No. This is scan-derived specifically for the refreshed 2024+ Model 3 Highland trunk opening. The pre-refresh Model 3 and the Model Y have different sill geometry, latch positions, and corner sweep angles. The guard would not seat correctly on those vehicles.
Does it interfere with the trunk latching?
No. The guard has a precise cutout molded around the factory striker housing. The striker engages the lid latch exactly as it did from the factory — no modification, no obstruction.
How is it attached? Will it damage my paint?
Automotive-grade Velcro-style tape with a peel-off backing. The tape is safe for factory paint — it removes without residue if you ever take the guard off. Unlike 3M acrylic tape, it doesn't soften or shift in summer heat.
Will it hold up to heavy loads?
Yes. We tested with a 30kg suitcase dragged across the installed guard 50 times — zero displacement, zero wear beyond the intended surface. TPE's impact absorption means the guard takes the abrasion instead of transferring it to the paint underneath.
How long does installation take?
Under 5 minutes. Clean the sill surface, peel the tape backing, press the guard into place starting from the center and working outward. The scan-derived contour means the guard only seats one way — you can't install it misaligned.
Will it lift or peel at the corners over time?
No, because the guard's inner contour matches the factory sill across the full length — including the corner sweeps. Lifting usually happens when a guard is designed flatter than the surface it covers (so it's under constant tension at the corners). Ours isn't; it seats into the sill's actual shape, not an approximation.

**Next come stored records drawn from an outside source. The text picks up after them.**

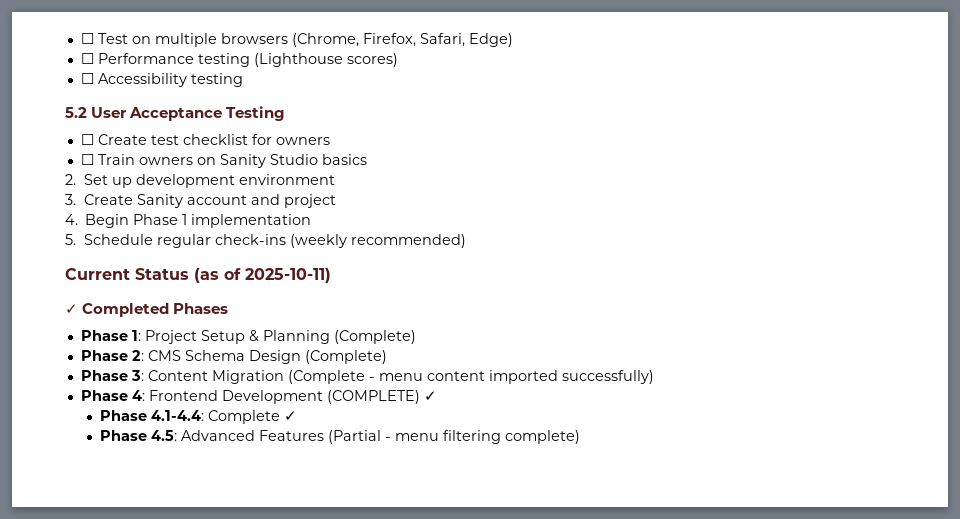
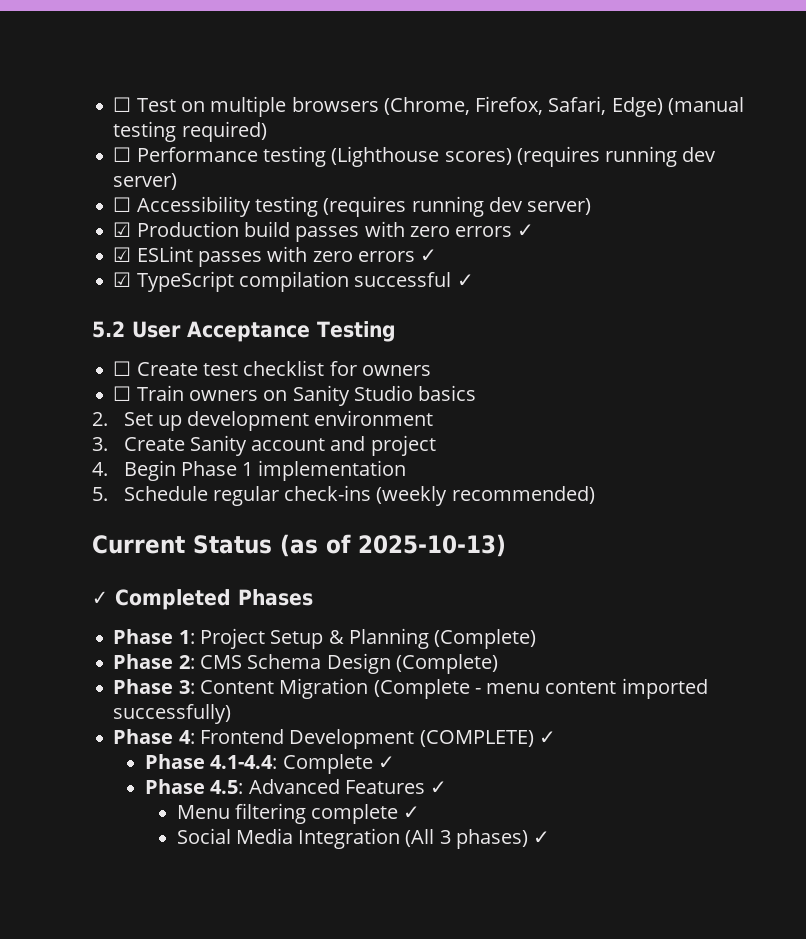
- ☐ Test on multiple browsers (Chrome, Firefox, Safari, Edge)
+ ☐ Test on multiple browsers (Chrome, Firefox, Safari, Edge) (manual testing required)
- ☐ Performance testing (Lighthouse scores)
+ ☐ Performance testing (Lighthouse scores) (requires running dev server)
- ☐ Accessibility testing
+ ☐ Accessibility testing (requires running dev server)
+ ☑ Production build passes with zero errors ✓
+ ☑ ESLint passes with zero errors ✓
+ ☑ TypeScript compilation successful ✓
- Current Status (as of 2025-10-11)
+ Current Status (as of 2025-10-13)
- Phase 4.5: Advanced Features (Partial - menu filtering complete)
+ Phase 4.5: Advanced Features ✓
+ Menu filtering complete ✓
+ Social Media Integration (All 3 phases) ✓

Can I remove it if I sell the car?
Yes, cleanly. The Velcro-style tape peels off without residue. The factory paint underneath will look identical to how it did before installation — protected, not scratched, the entire time.

One Continuous Guard, Every Angle Matched

Single-piece scan-derived TPE. Latch cutout molded in. Asymmetric corner sweeps. Automotive Velcro install. For Model 3 Highland owners tired of seeing wheel marks on the painted lip of their trunk opening.